Print the line that contains "[889,359,916,372] had, ->" and every line after it through the last line of the records below, exactly as written and nothing else.
**** Source data ****
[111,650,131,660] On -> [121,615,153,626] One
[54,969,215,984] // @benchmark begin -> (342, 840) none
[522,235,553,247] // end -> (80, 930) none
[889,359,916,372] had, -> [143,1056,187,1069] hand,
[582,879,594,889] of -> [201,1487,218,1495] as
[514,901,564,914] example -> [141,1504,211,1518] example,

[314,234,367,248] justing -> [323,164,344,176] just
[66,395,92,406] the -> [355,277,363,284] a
****
Exercise output:
[889,359,916,372] had, -> [143,1056,187,1069] hand,
[582,879,594,889] of -> [201,1487,218,1495] as
[514,901,564,914] example -> [141,1504,211,1518] example,

[314,234,367,248] justing -> [323,164,344,176] just
[66,395,92,406] the -> [355,277,363,284] a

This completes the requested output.